■ ACTIVITY ■
The records below must be reproduced exactly, excluding any pictures.

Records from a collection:
= = = =

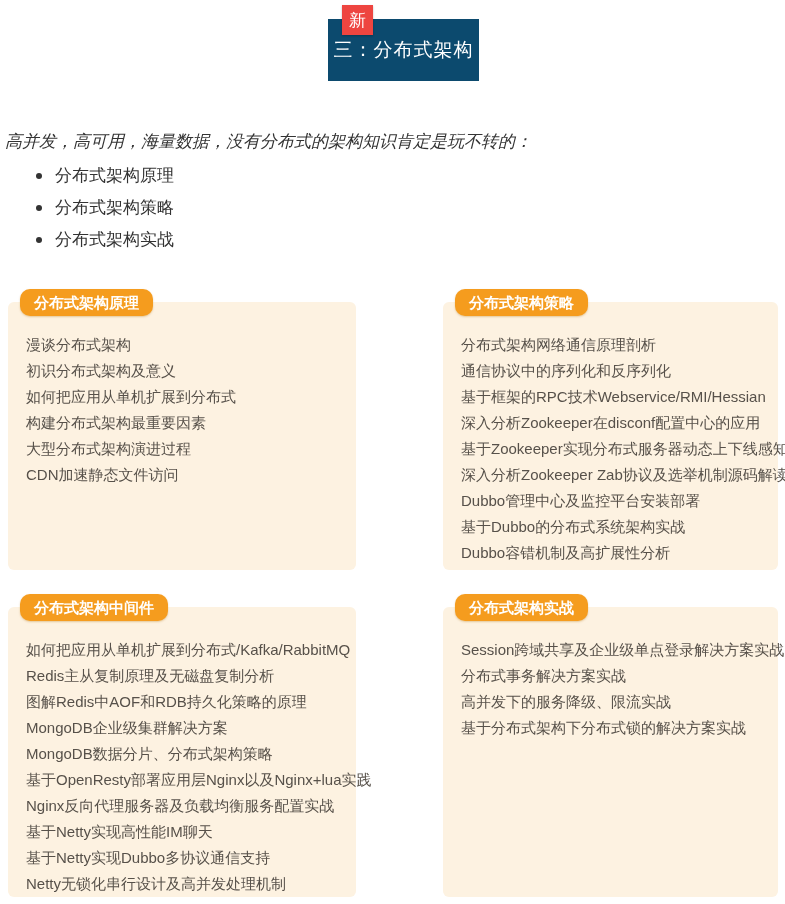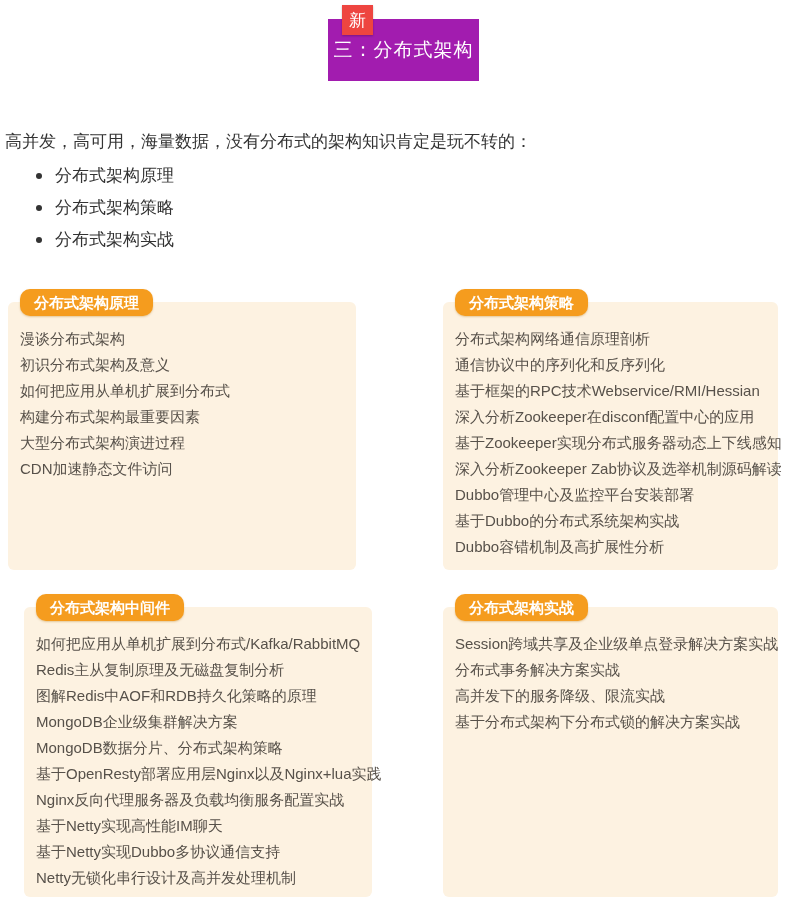--- a/index.html
+++ b/index.html
@@ -4,42 +4,42 @@
 <style>
   html,body{margin:0;padding:0;background:#ffffff;}
   body{font-family:"Liberation Sans","DejaVu Sans",sans-serif;}
   .stage{position:relative;width:785px;height:904px;background:#ffffff;overflow:hidden;}
 
   
   .new-badge{position:absolute;left:342px;top:5px;width:31px;height:30px;
     background:#ee4540;color:#fff;font-size:17px;display:flex;align-items:center;
     justify-content:center;box-shadow:0 1px 2px rgba(0,0,0,.25);z-index:2;}
   .title-box{position:absolute;left:328px;top:19px;width:151px;height:62px;
-    background:#a21caf;color:#ffffff;display:flex;align-items:center;justify-content:center;
+    background:#0c4a6e;color:#ffffff;display:flex;align-items:center;justify-content:center;
     font-size:19px;letter-spacing:1px;z-index:1;}
 
   
-  .intro{position:absolute;left:5px;top:130px;width:740px;font-size:17px;color:#333333;}
+  .intro{position:absolute;left:5px;top:130px;width:740px;font-size:17px;color:#333333;font-style:italic;}
   .bullets{position:absolute;left:36px;top:160px;margin:0;padding:0;list-style:none;}
   .bullets li{position:relative;padding-left:19px;font-size:17px;color:#333333;
     line-height:32px;}
   .bullets li .dot{position:absolute;left:0;top:13px;width:6px;height:6px;border-radius:50%;
     background:#333333;}
 
   
   .panel{position:absolute;background:#fdf2e1;border-radius:6px;}
   .panel .badge{position:absolute;left:12px;top:-13px;height:27px;line-height:27px;
     padding:0 14px;background:#f59c1e;color:#ffffff;font-size:15px;font-weight:bold;
     border-radius:10px;box-shadow:0 1px 2px rgba(180,120,20,.35);white-space:nowrap;}
-  .panel ul{margin:0;padding:24px 24px 0 12px;list-style:none;}
+  .panel ul{margin:6px;padding:24px 24px 0 12px;list-style:none;}
   .panel ul li{font-size:15px;line-height:26px;color:#57514a;white-space:nowrap;}
 
   .panel-1{left:8px;top:302px;width:348px;height:268px;}
   .panel-2{left:443px;top:302px;width:335px;height:268px;}
-  .panel-3{left:24px;top:607px;width:348px;height:290px;}
+  .panel-3{left:8px;top:607px;width:348px;height:290px;}
   .panel-4{left:443px;top:607px;width:335px;height:290px;}
 </style>
 </head>
 <body>
 
 <div class="stage">
 
   <div class="new-badge">新</div>
   <div class="title-box">三：分布式架构</div>
 

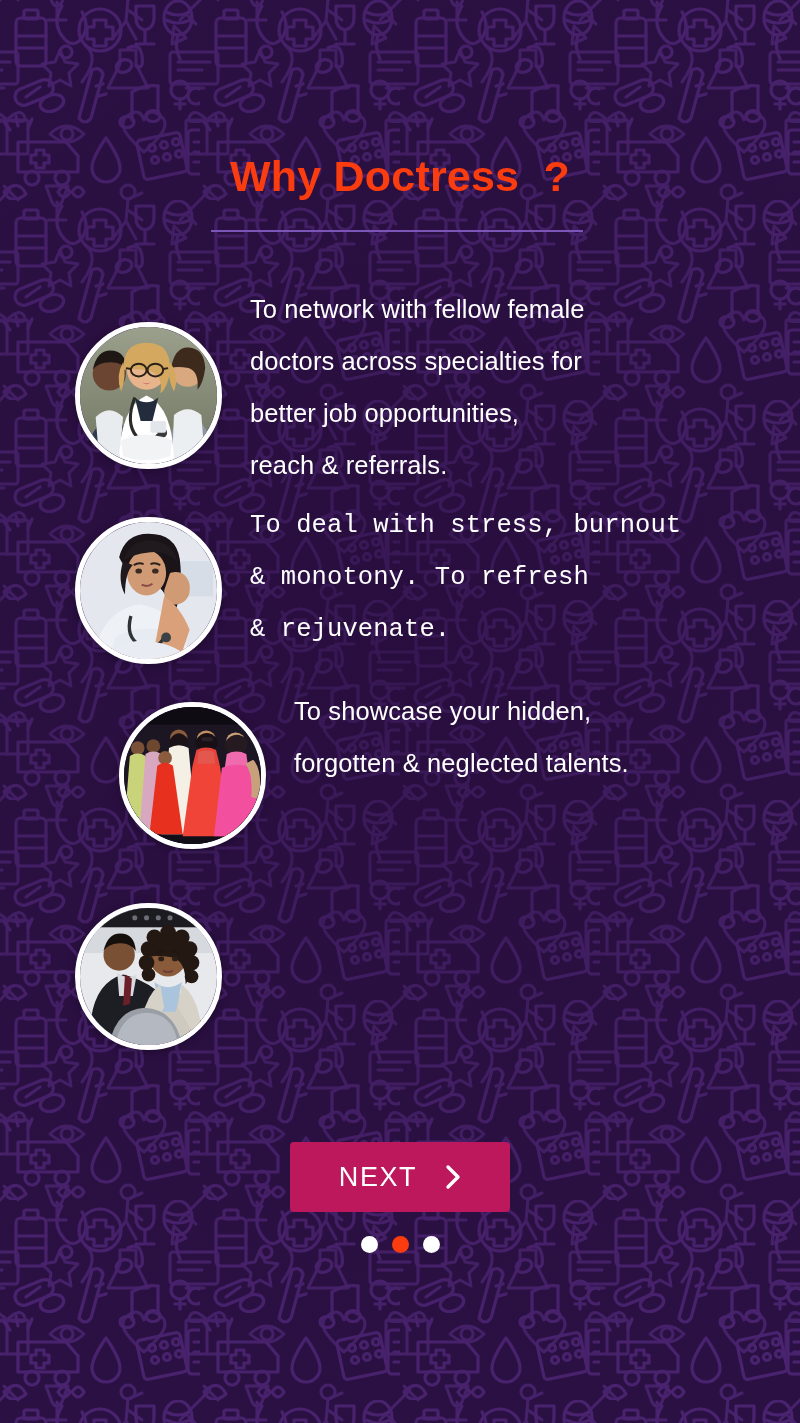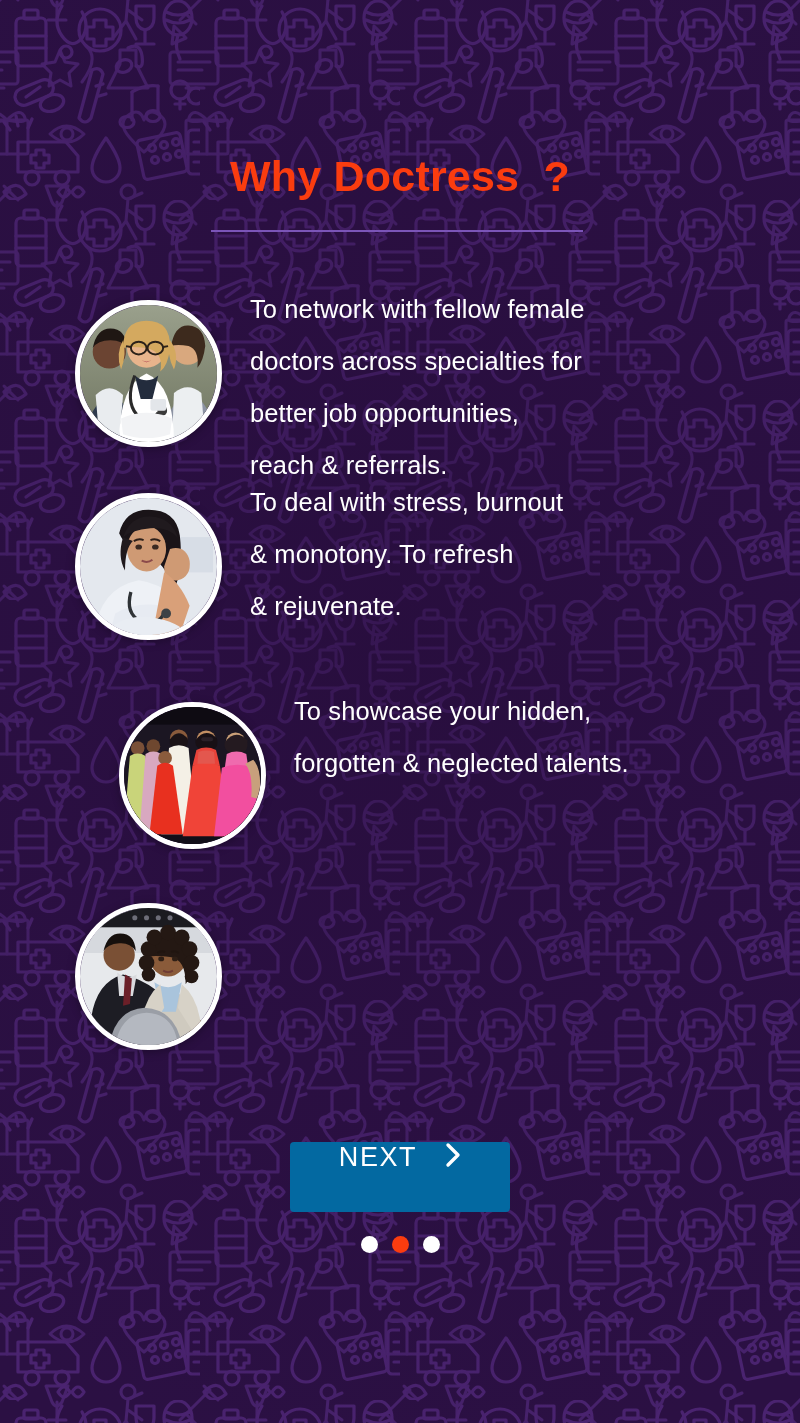--- a/index.html
+++ b/index.html
@@ -56,22 +56,22 @@
   }
 
   
   .features { position:absolute; left:0; top:283px; width:800px; }
   .feature {
     position:absolute;
     left:0; width:800px;
     display:flex;
     align-items:flex-start;
   }
-  .feature[data-idx="0"] { top:0px; }
-  .feature[data-idx="1"] { top:193px; }
+  .feature[data-idx="0"] { top:0px;align-items:center; }
+  .feature[data-idx="1"] { top:217px;font-family:Liberation Mono, monospace; }
   .feature[data-idx="2"] { top:402px;margin-left:44px; }
   .feature[data-idx="3"] { top:603px; }
 
   .avatar-wrap {
     position:relative;
     flex:0 0 auto;
     margin-left:75px;
     width:147px; height:147px;
   }
   .feature[data-idx="0"] .avatar-wrap { margin-top:17px; }
@@ -98,24 +98,25 @@
     line-height:52px;
     font-weight:400;
     letter-spacing:0.1px;
     white-space:pre-line;
   }
 
   
   .cta-wrap { position:absolute; left:0; top:1142px; width:800px; text-align:center; }
   .next-btn {
     display:inline-flex;
+    align-items:center;
     justify-content:center;
     gap:28px;
     width:220px; height:70px;
-    background:#0369a1;
+    background:#be185d;
     color:#ffffff;
     border:none;
     border-radius:4px;
     font-family:"Liberation Sans", sans-serif;
     font-size:27px;
     letter-spacing:1.6px;
     cursor:pointer;
   }
   .next-btn .chev { display:block; width:16px; height:26px; }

= = = =

■ EXPECTED OUTPUT ■
--- a/index.html
+++ b/index.html
@@ -4,42 +4,42 @@
 <style>
   html,body{margin:0;padding:0;background:#ffffff;}
   body{font-family:"Liberation Sans","DejaVu Sans",sans-serif;}
   .stage{position:relative;width:785px;height:904px;background:#ffffff;overflow:hidden;}
 
   
   .new-badge{position:absolute;left:342px;top:5px;width:31px;height:30px;
     background:#ee4540;color:#fff;font-size:17px;display:flex;align-items:center;
     justify-content:center;box-shadow:0 1px 2px rgba(0,0,0,.25);z-index:2;}
   .title-box{position:absolute;left:328px;top:19px;width:151px;height:62px;
-    background:#a21caf;color:#ffffff;display:flex;align-items:center;justify-content:center;
+    background:#0c4a6e;color:#ffffff;display:flex;align-items:center;justify-content:center;
     font-size:19px;letter-spacing:1px;z-index:1;}
 
   
-  .intro{position:absolute;left:5px;top:130px;width:740px;font-size:17px;color:#333333;}
+  .intro{position:absolute;left:5px;top:130px;width:740px;font-size:17px;color:#333333;font-style:italic;}
   .bullets{position:absolute;left:36px;top:160px;margin:0;padding:0;list-style:none;}
   .bullets li{position:relative;padding-left:19px;font-size:17px;color:#333333;
     line-height:32px;}
   .bullets li .dot{position:absolute;left:0;top:13px;width:6px;height:6px;border-radius:50%;
     background:#333333;}
 
   
   .panel{position:absolute;background:#fdf2e1;border-radius:6px;}
   .panel .badge{position:absolute;left:12px;top:-13px;height:27px;line-height:27px;
     padding:0 14px;background:#f59c1e;color:#ffffff;font-size:15px;font-weight:bold;
     border-radius:10px;box-shadow:0 1px 2px rgba(180,120,20,.35);white-space:nowrap;}
-  .panel ul{margin:0;padding:24px 24px 0 12px;list-style:none;}
+  .panel ul{margin:6px;padding:24px 24px 0 12px;list-style:none;}
   .panel ul li{font-size:15px;line-height:26px;color:#57514a;white-space:nowrap;}
 
   .panel-1{left:8px;top:302px;width:348px;height:268px;}
   .panel-2{left:443px;top:302px;width:335px;height:268px;}
-  .panel-3{left:24px;top:607px;width:348px;height:290px;}
+  .panel-3{left:8px;top:607px;width:348px;height:290px;}
   .panel-4{left:443px;top:607px;width:335px;height:290px;}
 </style>
 </head>
 <body>
 
 <div class="stage">
 
   <div class="new-badge">新</div>
   <div class="title-box">三：分布式架构</div>
 

--- a/index.html
+++ b/index.html
@@ -56,22 +56,22 @@
   }
 
   
   .features { position:absolute; left:0; top:283px; width:800px; }
   .feature {
     position:absolute;
     left:0; width:800px;
     display:flex;
     align-items:flex-start;
   }
-  .feature[data-idx="0"] { top:0px; }
-  .feature[data-idx="1"] { top:193px; }
+  .feature[data-idx="0"] { top:0px;align-items:center; }
+  .feature[data-idx="1"] { top:217px;font-family:Liberation Mono, monospace; }
   .feature[data-idx="2"] { top:402px;margin-left:44px; }
   .feature[data-idx="3"] { top:603px; }
 
   .avatar-wrap {
     position:relative;
     flex:0 0 auto;
     margin-left:75px;
     width:147px; height:147px;
   }
   .feature[data-idx="0"] .avatar-wrap { margin-top:17px; }
@@ -98,24 +98,25 @@
     line-height:52px;
     font-weight:400;
     letter-spacing:0.1px;
     white-space:pre-line;
   }
 
   
   .cta-wrap { position:absolute; left:0; top:1142px; width:800px; text-align:center; }
   .next-btn {
     display:inline-flex;
+    align-items:center;
     justify-content:center;
     gap:28px;
     width:220px; height:70px;
-    background:#0369a1;
+    background:#be185d;
     color:#ffffff;
     border:none;
     border-radius:4px;
     font-family:"Liberation Sans", sans-serif;
     font-size:27px;
     letter-spacing:1.6px;
     cursor:pointer;
   }
   .next-btn .chev { display:block; width:16px; height:26px; }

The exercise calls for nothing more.